Optimistic Locking Implementation:
When a driver accepts, the Ride Service attempts to update the ride record in PostgreSQL, setting the driver_id only if it’s currently null. The database returns the number of rows affected. If zero rows were updated, another driver already claimed the ride and this driver receives a “ride no longer available” message. If the update succeeds, the driver status changes to “busy” and other drivers are notified the ride was taken.
Timeout Handling:
If no driver accepts within 15 seconds, the timeout handler expands the search radius or increases surge pricing to attract more drivers. The request can retry up to 3 times before notifying the passenger that no drivers are currently available.
Deep Dive 3: How does Lyft Line route optimization work while maintaining detour constraints?
Shared rides present a complex combinatorial optimization problem: given N passengers with pickup and dropoff pairs, find the optimal order of 2N waypoints that minimizes total trip time while keeping each passenger’s detour under 10 minutes.
Problem Complexity:
This is a variant of the Traveling Salesman Problem (TSP) with precedence constraints (each pickup must occur before its corresponding dropoff). With 3 passengers, there are potentially 720 different orderings to consider. Exhaustive search becomes intractable quickly.

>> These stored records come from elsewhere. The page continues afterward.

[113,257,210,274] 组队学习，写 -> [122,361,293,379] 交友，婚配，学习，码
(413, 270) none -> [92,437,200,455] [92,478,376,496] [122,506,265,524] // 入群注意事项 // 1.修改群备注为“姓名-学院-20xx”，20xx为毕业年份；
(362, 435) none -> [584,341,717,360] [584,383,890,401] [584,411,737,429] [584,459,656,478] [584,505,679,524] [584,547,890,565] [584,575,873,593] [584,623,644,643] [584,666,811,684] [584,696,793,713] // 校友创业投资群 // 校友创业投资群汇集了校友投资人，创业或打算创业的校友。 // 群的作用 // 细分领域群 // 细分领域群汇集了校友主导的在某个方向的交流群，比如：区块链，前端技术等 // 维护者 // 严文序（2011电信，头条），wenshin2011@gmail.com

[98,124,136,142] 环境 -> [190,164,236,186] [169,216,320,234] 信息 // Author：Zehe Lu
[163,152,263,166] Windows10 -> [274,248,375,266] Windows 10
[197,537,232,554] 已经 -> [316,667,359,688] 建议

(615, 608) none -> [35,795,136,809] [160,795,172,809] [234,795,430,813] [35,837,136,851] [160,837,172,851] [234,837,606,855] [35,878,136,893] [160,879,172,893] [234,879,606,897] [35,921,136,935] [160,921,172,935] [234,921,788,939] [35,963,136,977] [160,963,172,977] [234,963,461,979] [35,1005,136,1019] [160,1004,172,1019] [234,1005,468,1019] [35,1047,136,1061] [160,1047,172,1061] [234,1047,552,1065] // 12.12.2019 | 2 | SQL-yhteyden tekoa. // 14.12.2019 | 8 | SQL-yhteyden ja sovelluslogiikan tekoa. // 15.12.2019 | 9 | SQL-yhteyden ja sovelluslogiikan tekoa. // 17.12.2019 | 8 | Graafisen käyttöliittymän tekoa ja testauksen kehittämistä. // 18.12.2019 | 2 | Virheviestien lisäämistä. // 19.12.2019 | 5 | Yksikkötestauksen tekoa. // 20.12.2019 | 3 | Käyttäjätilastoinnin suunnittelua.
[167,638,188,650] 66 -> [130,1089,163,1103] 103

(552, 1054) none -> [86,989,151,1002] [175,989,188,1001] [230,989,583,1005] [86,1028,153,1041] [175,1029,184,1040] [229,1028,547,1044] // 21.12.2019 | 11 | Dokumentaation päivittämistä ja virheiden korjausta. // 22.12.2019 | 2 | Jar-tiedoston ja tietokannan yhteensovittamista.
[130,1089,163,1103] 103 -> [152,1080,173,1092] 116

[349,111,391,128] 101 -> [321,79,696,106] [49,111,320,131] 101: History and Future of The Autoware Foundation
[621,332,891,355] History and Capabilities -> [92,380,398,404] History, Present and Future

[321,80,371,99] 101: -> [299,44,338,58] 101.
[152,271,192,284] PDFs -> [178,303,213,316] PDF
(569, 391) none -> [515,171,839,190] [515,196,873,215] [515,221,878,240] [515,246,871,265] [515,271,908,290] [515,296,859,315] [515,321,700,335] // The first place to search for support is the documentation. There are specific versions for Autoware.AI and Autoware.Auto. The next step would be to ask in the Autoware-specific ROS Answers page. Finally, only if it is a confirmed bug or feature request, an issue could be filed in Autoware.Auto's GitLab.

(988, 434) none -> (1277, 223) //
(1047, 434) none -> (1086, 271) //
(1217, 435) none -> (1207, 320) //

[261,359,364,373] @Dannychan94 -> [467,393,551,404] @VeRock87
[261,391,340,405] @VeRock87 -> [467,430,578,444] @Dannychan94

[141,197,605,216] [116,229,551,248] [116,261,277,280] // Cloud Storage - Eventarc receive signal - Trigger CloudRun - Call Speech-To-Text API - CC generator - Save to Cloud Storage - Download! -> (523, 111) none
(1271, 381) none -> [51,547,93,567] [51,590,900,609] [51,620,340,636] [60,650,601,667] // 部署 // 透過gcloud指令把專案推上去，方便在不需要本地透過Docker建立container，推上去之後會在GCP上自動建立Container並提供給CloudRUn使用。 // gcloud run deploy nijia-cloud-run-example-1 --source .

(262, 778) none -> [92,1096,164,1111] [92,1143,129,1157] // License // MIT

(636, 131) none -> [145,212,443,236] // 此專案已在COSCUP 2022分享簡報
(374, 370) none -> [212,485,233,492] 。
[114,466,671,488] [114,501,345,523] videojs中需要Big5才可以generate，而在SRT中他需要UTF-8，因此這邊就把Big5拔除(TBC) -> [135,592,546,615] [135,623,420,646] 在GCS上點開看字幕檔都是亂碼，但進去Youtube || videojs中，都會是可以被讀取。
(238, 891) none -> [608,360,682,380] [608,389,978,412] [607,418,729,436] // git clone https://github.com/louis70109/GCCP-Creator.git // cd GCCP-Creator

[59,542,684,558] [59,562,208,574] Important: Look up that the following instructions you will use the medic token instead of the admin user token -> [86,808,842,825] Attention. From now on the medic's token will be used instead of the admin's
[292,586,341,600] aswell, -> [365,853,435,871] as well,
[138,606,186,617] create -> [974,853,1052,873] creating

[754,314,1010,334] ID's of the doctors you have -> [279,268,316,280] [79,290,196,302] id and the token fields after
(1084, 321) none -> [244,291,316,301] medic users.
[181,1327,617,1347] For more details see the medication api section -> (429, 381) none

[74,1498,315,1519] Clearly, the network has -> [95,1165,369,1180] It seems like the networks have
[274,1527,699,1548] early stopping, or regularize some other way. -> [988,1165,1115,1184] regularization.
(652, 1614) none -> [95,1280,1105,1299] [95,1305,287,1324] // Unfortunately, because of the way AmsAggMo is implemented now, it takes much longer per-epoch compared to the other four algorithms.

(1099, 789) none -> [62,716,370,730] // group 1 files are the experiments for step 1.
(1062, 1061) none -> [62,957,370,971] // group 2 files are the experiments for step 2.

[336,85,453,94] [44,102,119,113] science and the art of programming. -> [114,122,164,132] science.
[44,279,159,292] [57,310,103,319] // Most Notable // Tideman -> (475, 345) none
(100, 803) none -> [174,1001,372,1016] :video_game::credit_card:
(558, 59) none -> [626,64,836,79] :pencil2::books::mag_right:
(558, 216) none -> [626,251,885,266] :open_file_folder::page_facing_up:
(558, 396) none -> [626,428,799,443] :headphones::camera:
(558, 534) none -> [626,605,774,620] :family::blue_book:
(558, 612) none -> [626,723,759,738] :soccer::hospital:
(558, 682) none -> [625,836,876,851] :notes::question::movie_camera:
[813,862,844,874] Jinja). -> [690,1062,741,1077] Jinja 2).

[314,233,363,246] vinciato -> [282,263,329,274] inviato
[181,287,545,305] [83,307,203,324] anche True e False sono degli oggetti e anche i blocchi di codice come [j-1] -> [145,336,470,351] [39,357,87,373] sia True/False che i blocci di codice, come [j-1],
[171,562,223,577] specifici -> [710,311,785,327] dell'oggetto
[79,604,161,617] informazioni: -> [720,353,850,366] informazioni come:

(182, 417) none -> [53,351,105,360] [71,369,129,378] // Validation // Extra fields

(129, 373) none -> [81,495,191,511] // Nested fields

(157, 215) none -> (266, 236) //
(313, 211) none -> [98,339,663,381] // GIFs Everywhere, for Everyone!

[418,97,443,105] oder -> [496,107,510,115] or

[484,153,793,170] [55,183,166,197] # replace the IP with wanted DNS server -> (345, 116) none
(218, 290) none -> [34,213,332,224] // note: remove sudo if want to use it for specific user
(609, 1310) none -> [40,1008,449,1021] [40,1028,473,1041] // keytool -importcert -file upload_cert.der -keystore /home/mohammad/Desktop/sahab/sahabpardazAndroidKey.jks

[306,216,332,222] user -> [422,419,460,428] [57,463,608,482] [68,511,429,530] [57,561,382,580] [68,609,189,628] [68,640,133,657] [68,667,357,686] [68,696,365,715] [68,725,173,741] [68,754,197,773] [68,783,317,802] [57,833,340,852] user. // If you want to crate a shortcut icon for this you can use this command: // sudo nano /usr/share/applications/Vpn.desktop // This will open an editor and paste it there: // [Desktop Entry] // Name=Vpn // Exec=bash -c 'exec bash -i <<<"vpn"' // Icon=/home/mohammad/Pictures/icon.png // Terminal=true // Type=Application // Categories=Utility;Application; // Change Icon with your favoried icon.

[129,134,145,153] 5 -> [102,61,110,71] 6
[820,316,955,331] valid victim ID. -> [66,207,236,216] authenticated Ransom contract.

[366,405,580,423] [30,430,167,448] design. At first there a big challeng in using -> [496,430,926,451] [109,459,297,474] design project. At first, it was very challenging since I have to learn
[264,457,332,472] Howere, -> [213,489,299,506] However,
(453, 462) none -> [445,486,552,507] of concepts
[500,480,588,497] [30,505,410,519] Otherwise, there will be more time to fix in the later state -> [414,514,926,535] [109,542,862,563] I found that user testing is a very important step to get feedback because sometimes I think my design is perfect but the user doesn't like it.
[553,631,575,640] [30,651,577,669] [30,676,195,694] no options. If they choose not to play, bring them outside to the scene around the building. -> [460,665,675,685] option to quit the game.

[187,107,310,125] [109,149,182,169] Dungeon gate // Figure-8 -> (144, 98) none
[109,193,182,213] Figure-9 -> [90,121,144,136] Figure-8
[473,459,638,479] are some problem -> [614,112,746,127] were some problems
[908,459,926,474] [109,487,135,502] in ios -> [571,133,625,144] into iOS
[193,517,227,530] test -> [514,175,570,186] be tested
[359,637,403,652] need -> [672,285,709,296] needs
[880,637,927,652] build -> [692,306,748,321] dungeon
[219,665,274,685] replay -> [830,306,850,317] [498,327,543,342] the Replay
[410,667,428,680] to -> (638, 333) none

Constraint-Based Approach:
The Routing Service uses a heuristic algorithm that balances solution quality with computation time. When a new passenger requests to join an existing shared ride, the system tries all valid insertion positions for the new pickup and dropoff waypoints. Valid positions maintain precedence constraints (pickup before dropoff) and other ordering requirements.
For each candidate route, the service queries the Maps API to calculate total duration with current traffic. It then validates detour constraints by comparing each passenger’s actual trip time against their direct route time. If any passenger would experience more than 10 minutes of additional travel time, that candidate route is rejected.
Route Optimization Details:
Starting with the driver’s current location, the algorithm builds a waypoint sequence. For existing passengers, it maintains their already-optimized positions. For the new passenger, it systematically tries inserting their pickup after each existing waypoint and their dropoff after the pickup. This generates approximately N squared candidates where N is the current number of waypoints.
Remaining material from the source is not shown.